Immediately we can see how this kind of structure can reduce our database calls significantly. Imagine that we load the same instance of an object three times throughout the span of a request. Utilizing the singleton concept we now reduce our database use by 66%. We can expand upon this idea by allowing for Singleton Dictionaries which is simply a static collection of objects mapped by their identifier. If we are loading all users three times throughout the span of a request, we are now producing significant traffic (dependent on your user pool obviously). Since it is semi-difficult to include code in this blog and the code I would provide is available elsewhere, I will simply refer those interested to sites already containing examples of singleton use:
Now hopefully your program does not require you to load every single user three distinct times in a single request. Singletons are extremely situational and are not your primary means of reducing resource use. An obvious place to implement a singleton would be for managing the object currently logged in since it often gets referenced multiple times in a page load. Look for these kinds of situations to implement this data structure.

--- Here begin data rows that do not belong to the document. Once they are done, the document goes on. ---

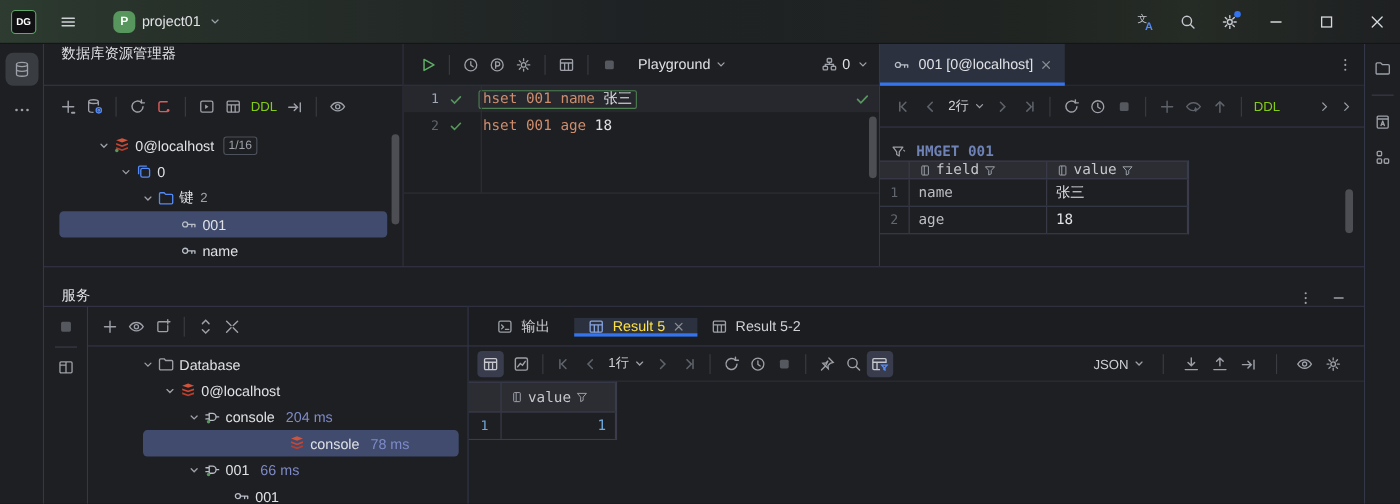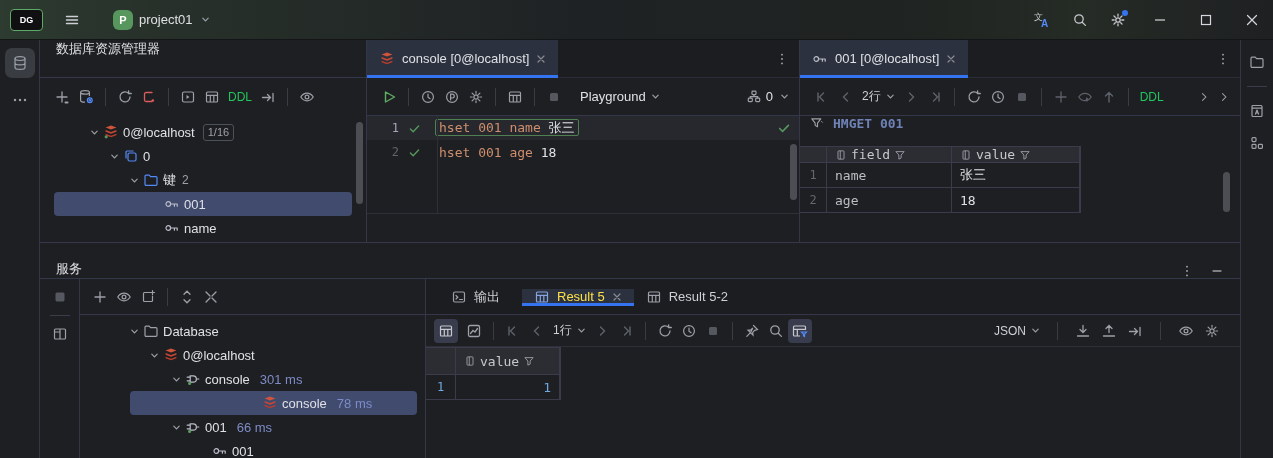"DG" .logo { width: 33px -> 23px }
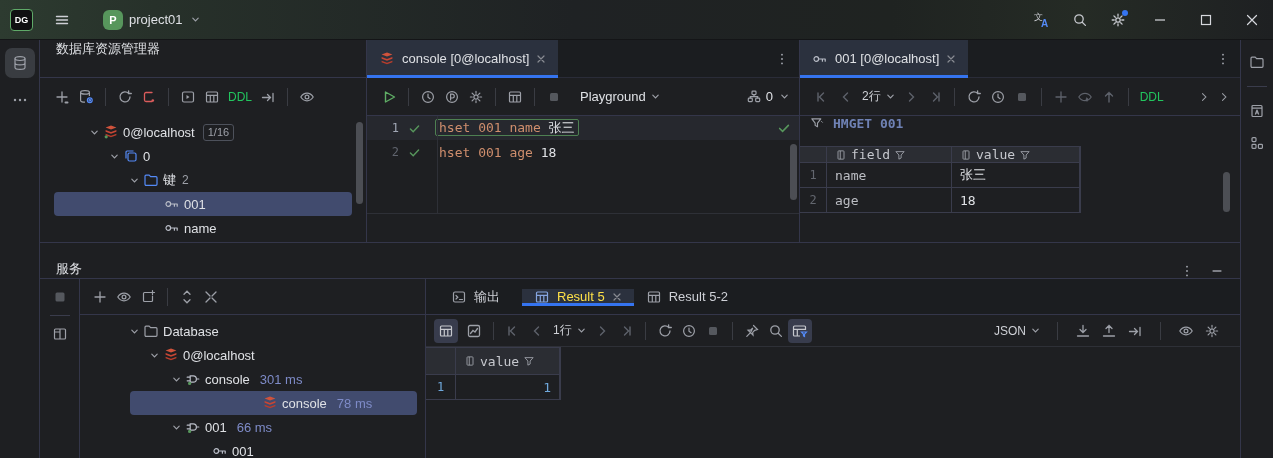"console [0@localhost]" div.tabbar { html: <div> <div> <svg> <path></path> <path></path> <path></path> </svg> <span>console [0@localhost]</span> <svg> <path></path> </svg> </div> <div> <svg> <circle></circle> <circle></circle> <circle></circle> </svg> </div> </div> -> none }
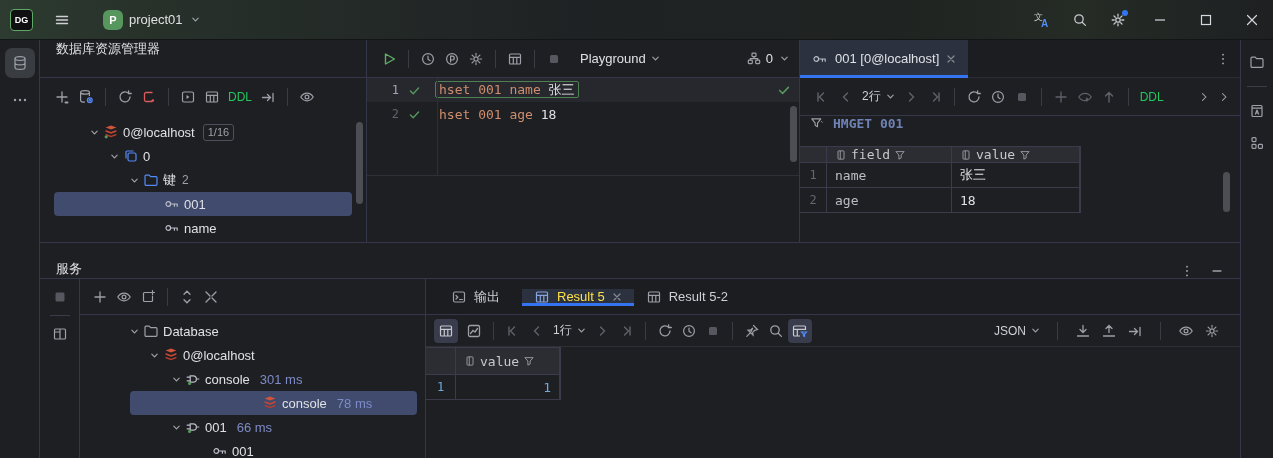"DDL" .ddl { color: #22c55e -> #84cc16 }
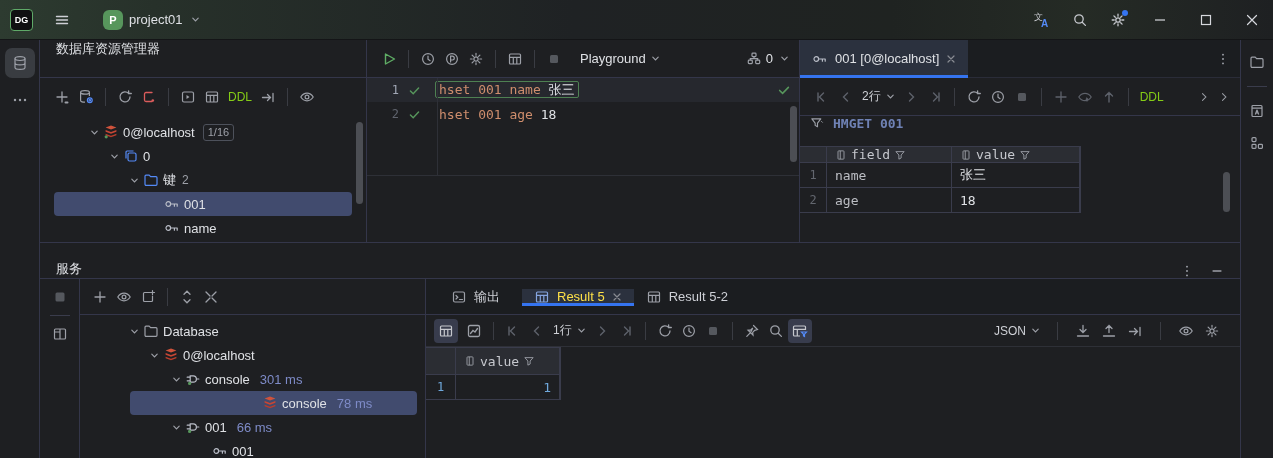"HMGET 001" .cmdline { align-items: flex-start -> flex-end }
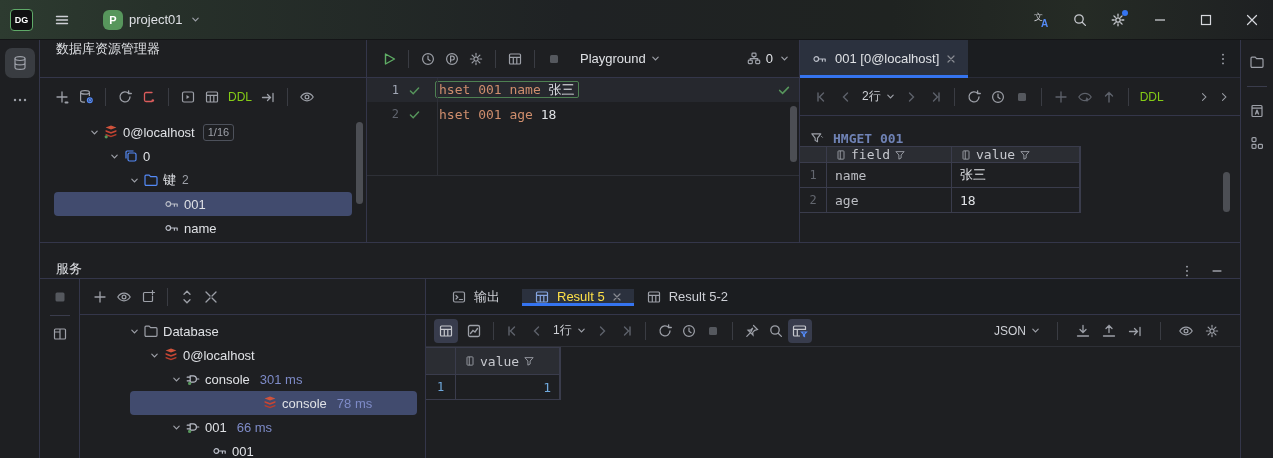"301 ms" span.time { text: 301 -> 204 }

Looking back at our example where we performed asynchronous transactions on a non-singleton object yielding different possible results, we can now see how a singleton would enforce the legitimacy of both transactions. Each transaction would update the singleton which would then be the result of both transactions as opposed to any kind of deviation produced by the order of transaction operation. Transaction 1 will now produce the same results as Transaction 2 since the userId is consistent for both transactions, Trans_UpdateUserEmail and Trans_UpdateUserId.
Singletons are a great data structure to consider when tweaking your application to maximize performance. They are not the answer to all of your resource management needs, but they serve their purpose beautifully. If you enjoyed learning about this data structure and how it can be applied, I encourage you to seek out other data structures as they have the potential to improve your site/application performance and reduce the complexity of your code. I recommend beginning with the 'Current User' example I provided above, and then reevaluate your program to see where this kind of technology makes sense.